Owen Rees, the executive director at Dubai Commodities Asset Management, the new product's local marketing agent, is equally upbeat. Mr Rees has been working the phones since the launch and says the "small trading volumes" - 1,060 shares changed hands on Tuesday, down from an initial 2,000 - is only a reflection of its recent introduction. Once institutional investors and brokerage firms finish studying the product, he expects volumes to rise.

Given the price gold has been fetching, even those central banks that had planned to sell their gold are holding off, preferring to preserve value. They are also asking some tough questions about their currency holdings, says Mr Hathaway. If the global gold rush is anything to go by, local interest in the Dubai gold security should pick up fast. And as the new security is backed by a real asset, a defined amount of gold, it is a natural choice for Sharia investing, involving neither interest nor derivatives that are both prohibited in Islam.

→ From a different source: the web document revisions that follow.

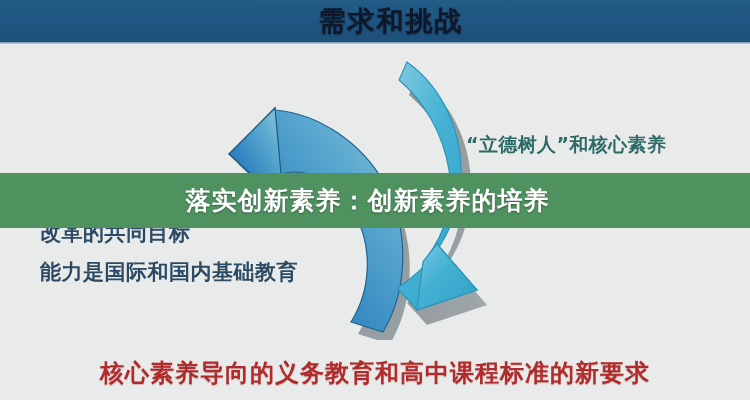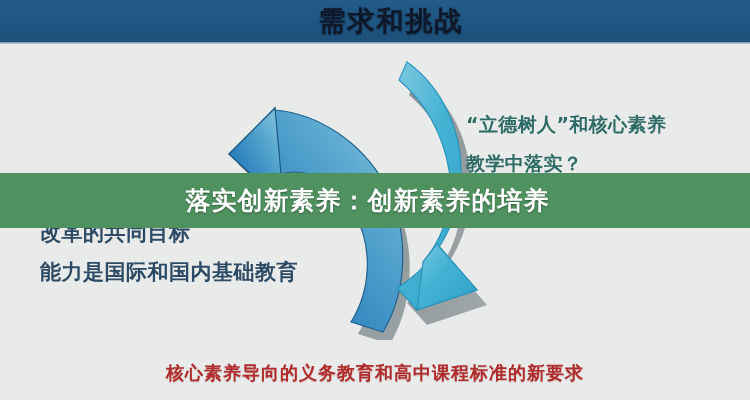--- a/index.html
+++ b/index.html
@@ -89,7 +89,7 @@
     line-height: 39px;
     letter-spacing: 0.4px;
   }
-  #right-text-block .tline { white-space: nowrap; }
+  #right-text-block .tline { white-space: nowrap; margin-top: 20px; }
 
   
   #bottom-caption {

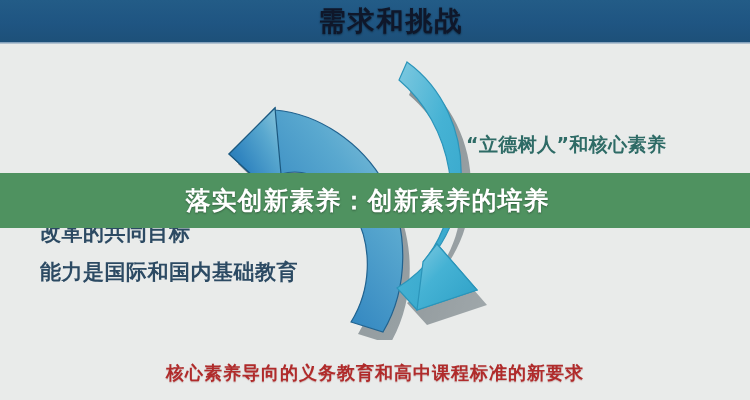--- a/index.html
+++ b/index.html
@@ -99,7 +99,7 @@
     width: 750px;
     text-align: center;
     color: #b02b2b;
-    font-size: 18px;
+    font-size: 24px;
     font-weight: bold;
     letter-spacing: 1px;
     line-height: 30px;

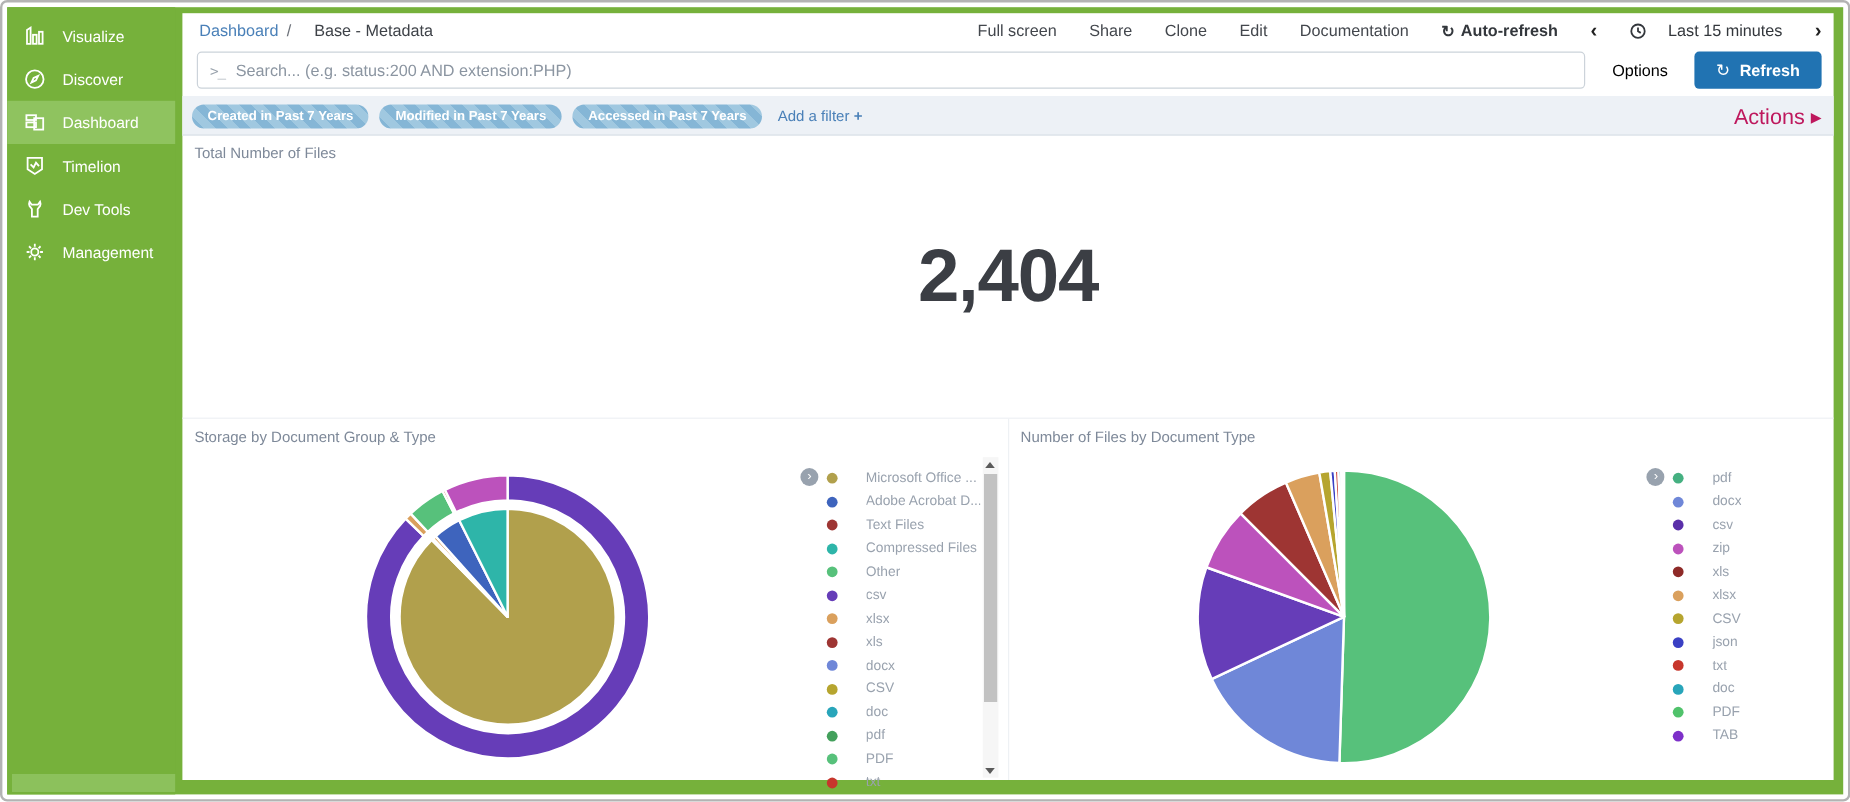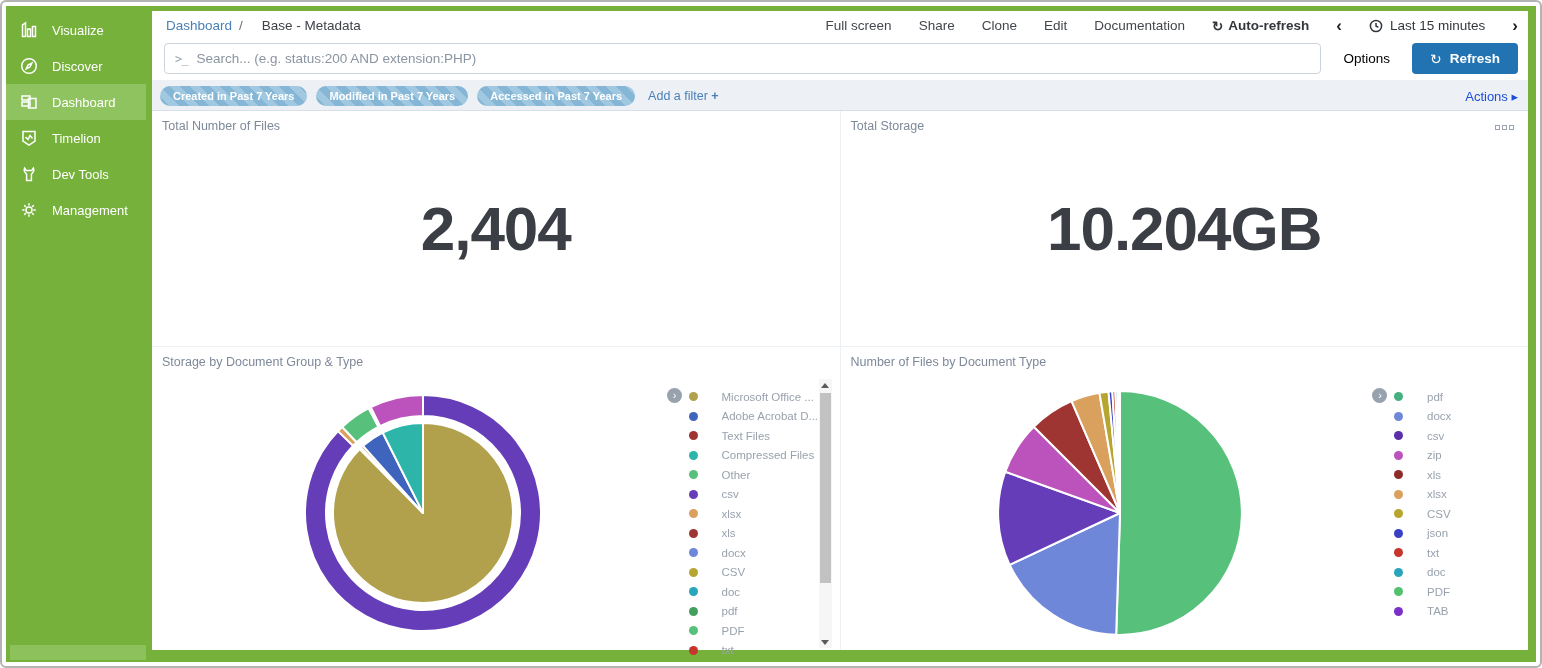--- a/index.html
+++ b/index.html
@@ -27,7 +27,7 @@
   .menu-item { cursor:pointer; color:#43474d; }
   .auto-refresh { display:flex; align-items:center; gap:5px; font-weight:bold; color:#33373c; cursor:pointer; }
   .tchev { font-size:17px; font-weight:bold; color:#222; cursor:pointer; line-height:1; }
-  .time-range { display:flex; align-items:center; gap:7px; color:#33373c; cursor:pointer; }
+  .time-range { display:flex; align-items:center; gap:18px; color:#33373c; cursor:pointer; }
   .clock-svg { width:14px; height:14px; stroke:#33373c; fill:none; stroke-width:1.5; }
 
   

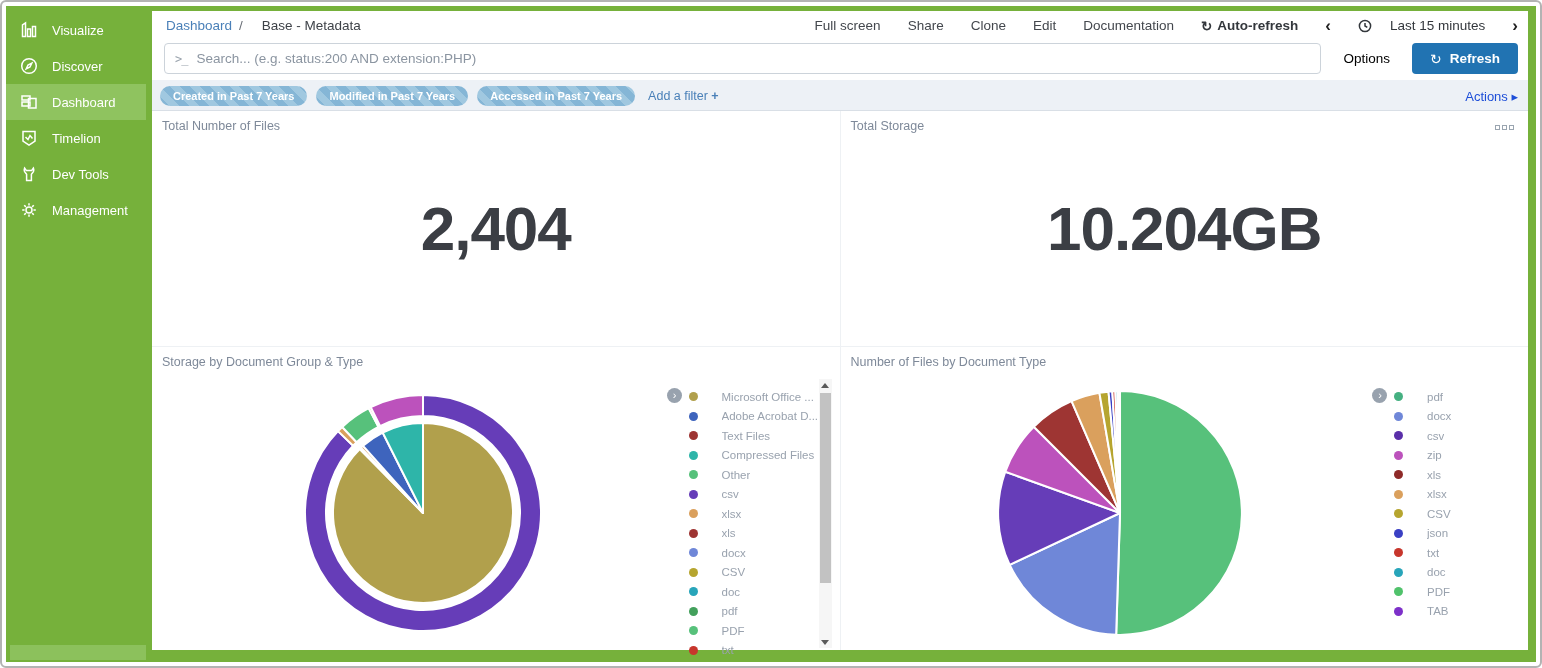--- a/index.html
+++ b/index.html
@@ -45,7 +45,7 @@
   .pill { background:repeating-linear-gradient(45deg, #85b6d6 0 7px, #a0c8e0 7px 14px); color:#fff; font-size:11px; font-weight:bold; border-radius:10px; padding:4px 13px; cursor:pointer; white-space:nowrap; }
   .add-filter { color:#4a80b8; font-size:12.5px; cursor:pointer; margin-left:4px; }
   .add-filter b { font-weight:bold; }
-  .actions-link { margin-left:auto; color:#1d4ed8; font-size:13px; cursor:pointer; }
+  .actions-link { margin-left:auto; color:#be185d; font-size:18px; cursor:pointer; }
 
   
   .dash { flex:1; display:flex; flex-direction:column; min-height:0; }

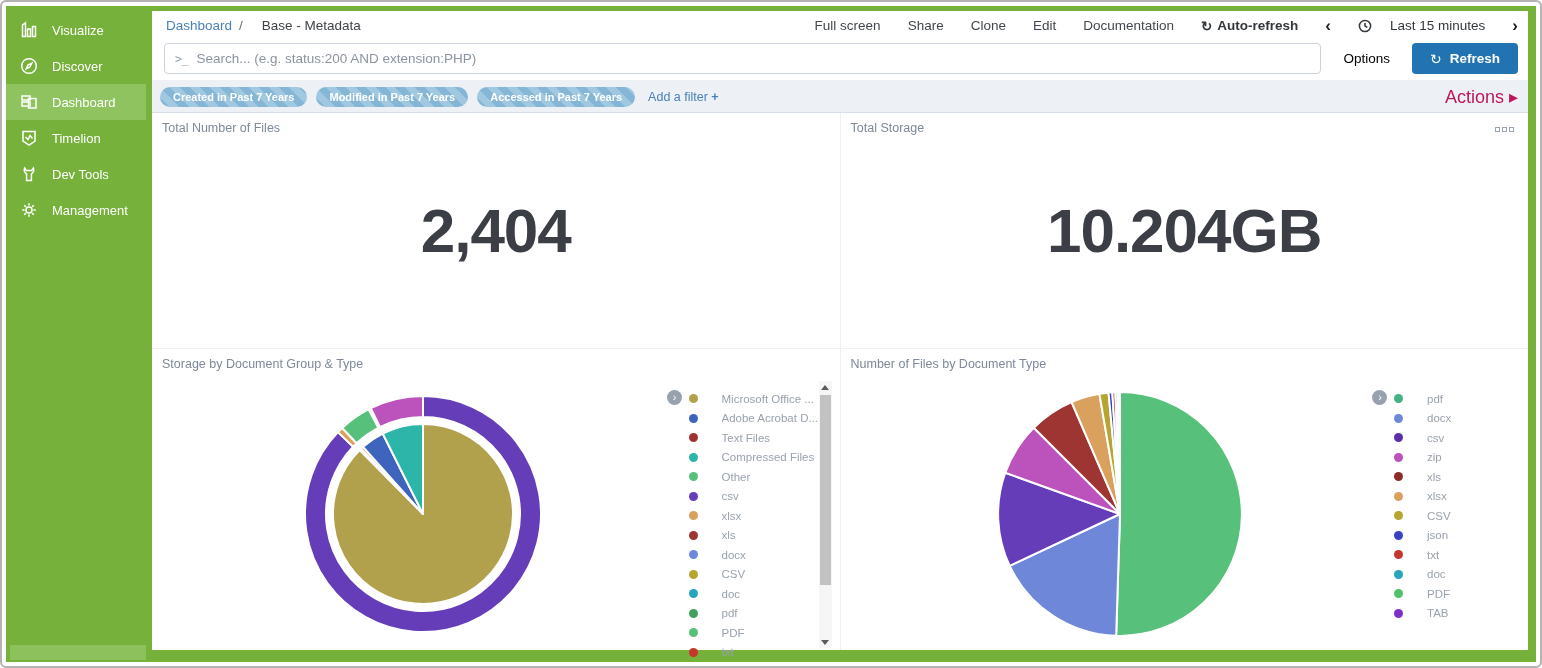--- a/index.html
+++ b/index.html
@@ -193,17 +193,6 @@
                 <div class="metric-value">2,404</div>
               </div>
             </div>
-            <div class="panel">
-              <div class="panel-title">Total Storage</div>
-              <div class="panel-options" title="Panel options">
-                  <i></i>
-                  <i></i>
-                  <i></i>
-                </div>
-              <div class="metric-body">
-                <div class="metric-value">10.204GB</div>
-              </div>
-            </div>
           </div>
 
           <div class="dash-row row-pies">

Dubai's gold security is structured like equity, unlike its Sharia-compliant counterparts in the UK or the US, which are essentially zero coupon bonds and are acceptable under Sharia law (but not optimal). "Essentially the investor owns a share of gold," Mr Rees says, adding that the product was made Sharia-compliant from the start. "Sharia compliancy was most definitely not an afterthought." If the global success of ETFs is anything to go by, Dubai"s gold security instrument has a fair chance.

Since 2003, when the first gold ETF was sold in Australia, the amount of assets held by all WGC-sponsored Exchange Traded Commodities backed by physical gold now amounts to $38 billion. That is more than the combined total of all the gold held by the five largest Middle-Eastern central banks. Because ETFs have made buying gold easy, the asset class is widely seen as a big part of the gold rush. "ETFs have been crucial in facilitating investment flows into gold," Mr Hathaway says. "Before it was cumbersome; you had to go to a coin dealer and take out physical gold."

Nevertheless, since pessimism is the flavour of the day in financial markets everywhere, here are two words of caution: First, Dubai relies heavily on retail investors and there may not yet be enough institutional investors to create the real critical mass for the gold security to take off. After all you want narrow spreads to make the product truly tradable. Next, while Sharia-compliant investing is doing well, it does not guarantee automatic success. The industry, for instance, was perhaps too enthusiastic about a number of projects, such as platforms for Sharia-compliant hedge funds that have quietly fallen by the wayside.

But some still believe Islamic finance could grow as much as 15 per cent this year. While the rise in gold prices is good news for those who have already invested, it is unfortunately bad news for all the fathers buying dowries for their daughters, and for shopkeepers selling (the now seemingly priceless) jewellery made from the precious metal. After China and India, the Middle East is the next largest centre of gold jewellery demand, which is falling as investment appetite for the metal pushes up prices.

Shopkeepers in the gold souks of Abu Dhabi and Dubai are standing idle. Retail sales in Abu Dhabi's gold market have fallen by more than 70 per cent, according to the Gold and Jewellery Group, due to high prices. There will be fewer and fewer people who can afford the intricate jewellery pieces in their windows. Mr Hathaway predicts that gold in the future "could trade at a multiple" of today's prices. If so, that will be good news for Dubai's new gold security. But certainly not for dowry buyers.